--- AVAILABLE DATA Enclosed Below ---
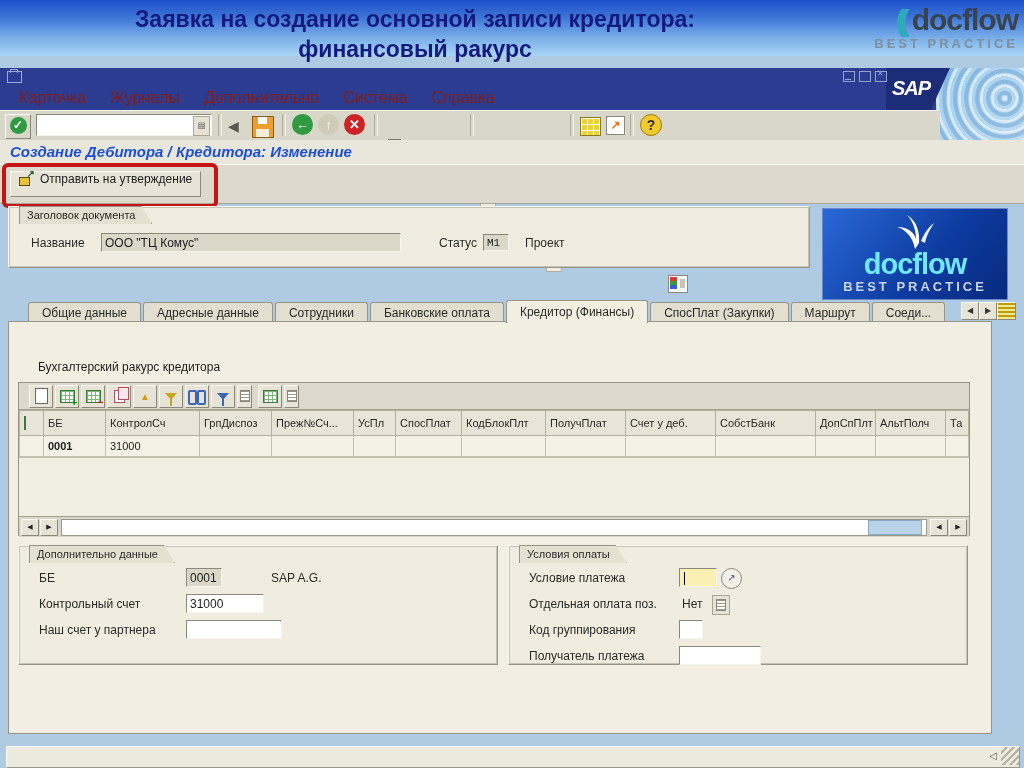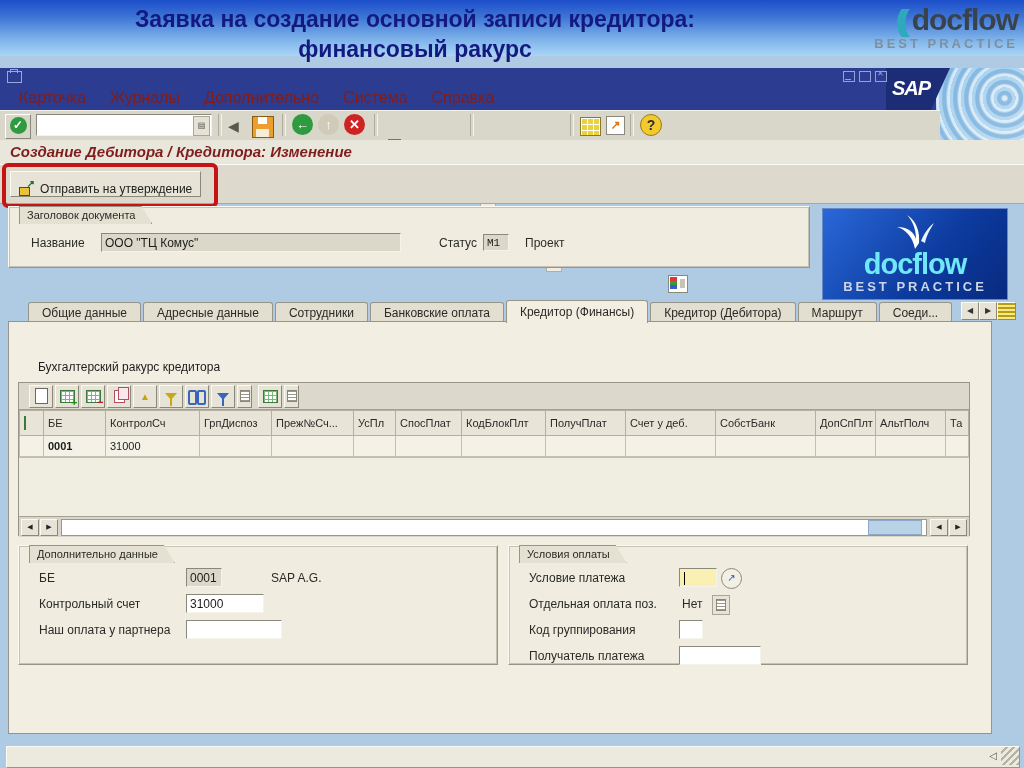--- a/index.html
+++ b/index.html
@@ -71,7 +71,7 @@
 
   
   .screen-titlebar{left:0;top:140px;width:1024px;height:24px;background:#e9e7db;border-bottom:1px solid #c2bfb0}
-  .screen-title{left:10px;top:143px;color:#7f1d1d;font-weight:bold;font-style:italic;font-size:15px}
+  .screen-title{left:10px;top:143px;color:#1d4ed8;font-weight:bold;font-style:italic;font-size:15px}
 
   
   .apptoolbar{left:0;top:164px;width:1024px;height:38px;background:#ddd9cd;

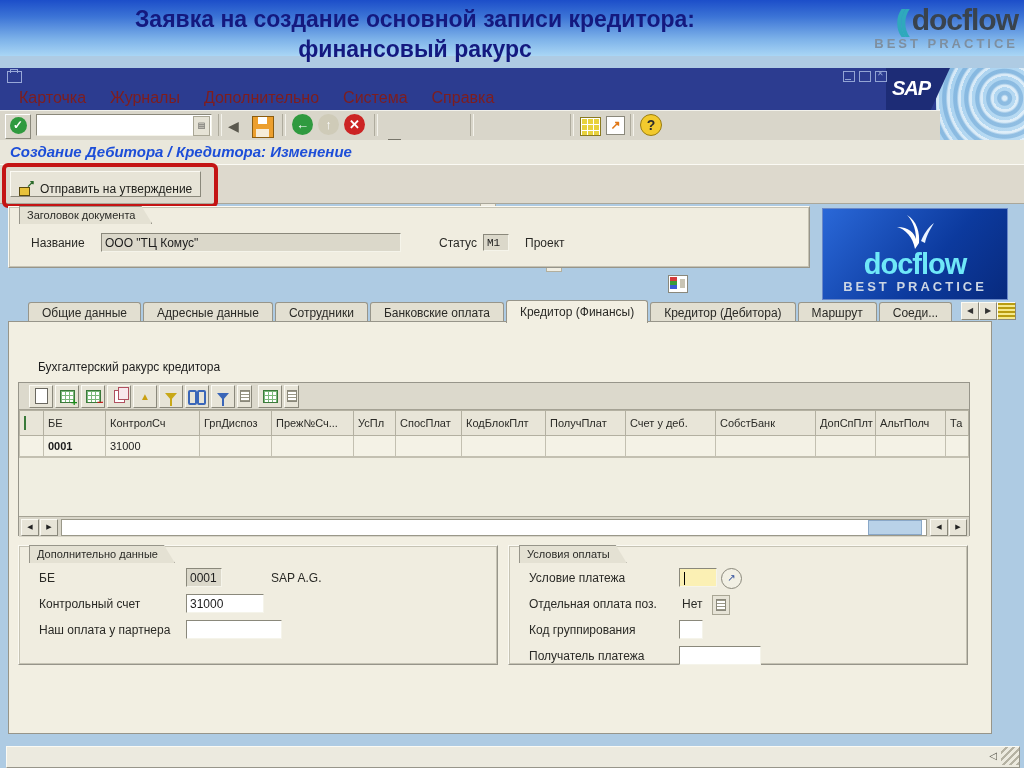--- a/index.html
+++ b/index.html
@@ -76,7 +76,7 @@
   
   .apptoolbar{left:0;top:164px;width:1024px;height:38px;background:#ddd9cd;
     border-top:1px solid #fbfaf4;border-bottom:1px solid #aaa79a}
-  .submit-btn{left:10px;top:171px;height:24px;display:flex;align-items:flex-end;gap:5px;padding:0 8px;
+  .submit-btn{left:10px;top:171px;height:24px;display:flex;align-items:flex-start;gap:5px;padding:0 8px;
     background:#e7e4d7;border:1px solid;border-color:#fbfaf3 #8a887b #8a887b #fbfaf3;font-size:12px;color:#22221e;cursor:pointer}
   .wf-ic{width:16px;height:14px;position:relative}
   .wf-ic::before{content:"";position:absolute;left:0;bottom:0;width:9px;height:7px;background:#e8c23a;border:1px solid #5a4a10}

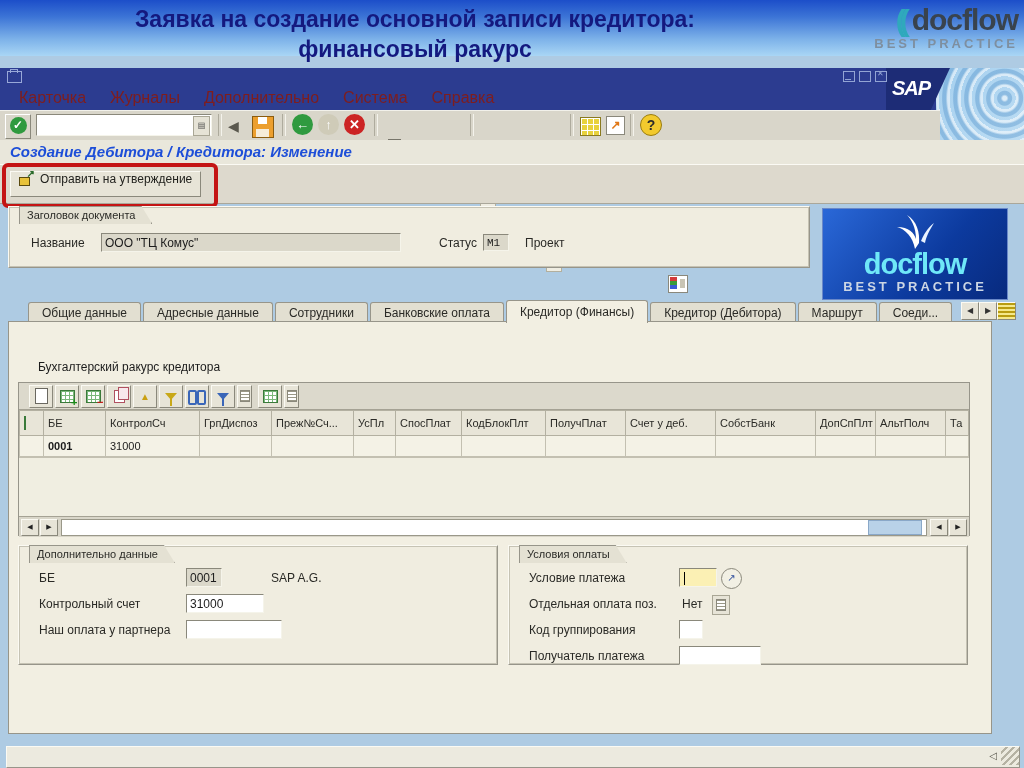--- a/index.html
+++ b/index.html
@@ -270,7 +270,7 @@
   <div class="tab">Сотрудники</div>
   <div class="tab">Банковские оплата</div>
   <div class="tab active">Кредитор (Финансы)</div>
-  <div class="tab">Кредитор (Дебитора)</div>
+  <div class="tab">СпосПлат (Закупки)</div>
   <div class="tab">Маршрут</div>
   <div class="tab cut">Соеди...</div>
 </div>

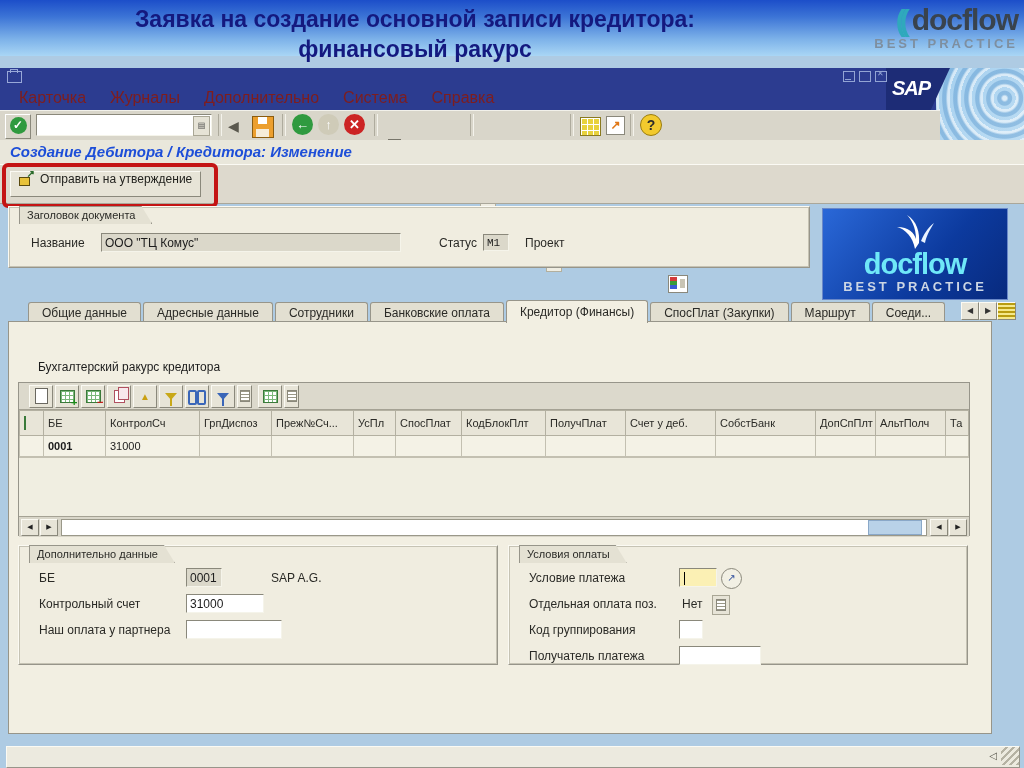--- a/index.html
+++ b/index.html
@@ -394,7 +394,7 @@
       <div class="field f-white" style="left:167px;top:2px;width:78px">31000</div>
     </div>
     <div class="grp-row">
-      <span class="grp-label">Наш оплата у партнера</span>
+      <span class="grp-label">Наш счет у партнера</span>
       <div class="field f-white" style="left:167px;top:2px;width:96px"></div>
     </div>
   </div>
--- End of Enclosed AVAILABLE DATA ---
ASSIGNMENT — Drop the images and transcribe the entries above exactly.

RESPONSE BOX —
--- a/index.html
+++ b/index.html
@@ -71,7 +71,7 @@
 
   
   .screen-titlebar{left:0;top:140px;width:1024px;height:24px;background:#e9e7db;border-bottom:1px solid #c2bfb0}
-  .screen-title{left:10px;top:143px;color:#7f1d1d;font-weight:bold;font-style:italic;font-size:15px}
+  .screen-title{left:10px;top:143px;color:#1d4ed8;font-weight:bold;font-style:italic;font-size:15px}
 
   
   .apptoolbar{left:0;top:164px;width:1024px;height:38px;background:#ddd9cd;

--- a/index.html
+++ b/index.html
@@ -76,7 +76,7 @@
   
   .apptoolbar{left:0;top:164px;width:1024px;height:38px;background:#ddd9cd;
     border-top:1px solid #fbfaf4;border-bottom:1px solid #aaa79a}
-  .submit-btn{left:10px;top:171px;height:24px;display:flex;align-items:flex-end;gap:5px;padding:0 8px;
+  .submit-btn{left:10px;top:171px;height:24px;display:flex;align-items:flex-start;gap:5px;padding:0 8px;
     background:#e7e4d7;border:1px solid;border-color:#fbfaf3 #8a887b #8a887b #fbfaf3;font-size:12px;color:#22221e;cursor:pointer}
   .wf-ic{width:16px;height:14px;position:relative}
   .wf-ic::before{content:"";position:absolute;left:0;bottom:0;width:9px;height:7px;background:#e8c23a;border:1px solid #5a4a10}

--- a/index.html
+++ b/index.html
@@ -270,7 +270,7 @@
   <div class="tab">Сотрудники</div>
   <div class="tab">Банковские оплата</div>
   <div class="tab active">Кредитор (Финансы)</div>
-  <div class="tab">Кредитор (Дебитора)</div>
+  <div class="tab">СпосПлат (Закупки)</div>
   <div class="tab">Маршрут</div>
   <div class="tab cut">Соеди...</div>
 </div>

--- a/index.html
+++ b/index.html
@@ -394,7 +394,7 @@
       <div class="field f-white" style="left:167px;top:2px;width:78px">31000</div>
     </div>
     <div class="grp-row">
-      <span class="grp-label">Наш оплата у партнера</span>
+      <span class="grp-label">Наш счет у партнера</span>
       <div class="field f-white" style="left:167px;top:2px;width:96px"></div>
     </div>
   </div>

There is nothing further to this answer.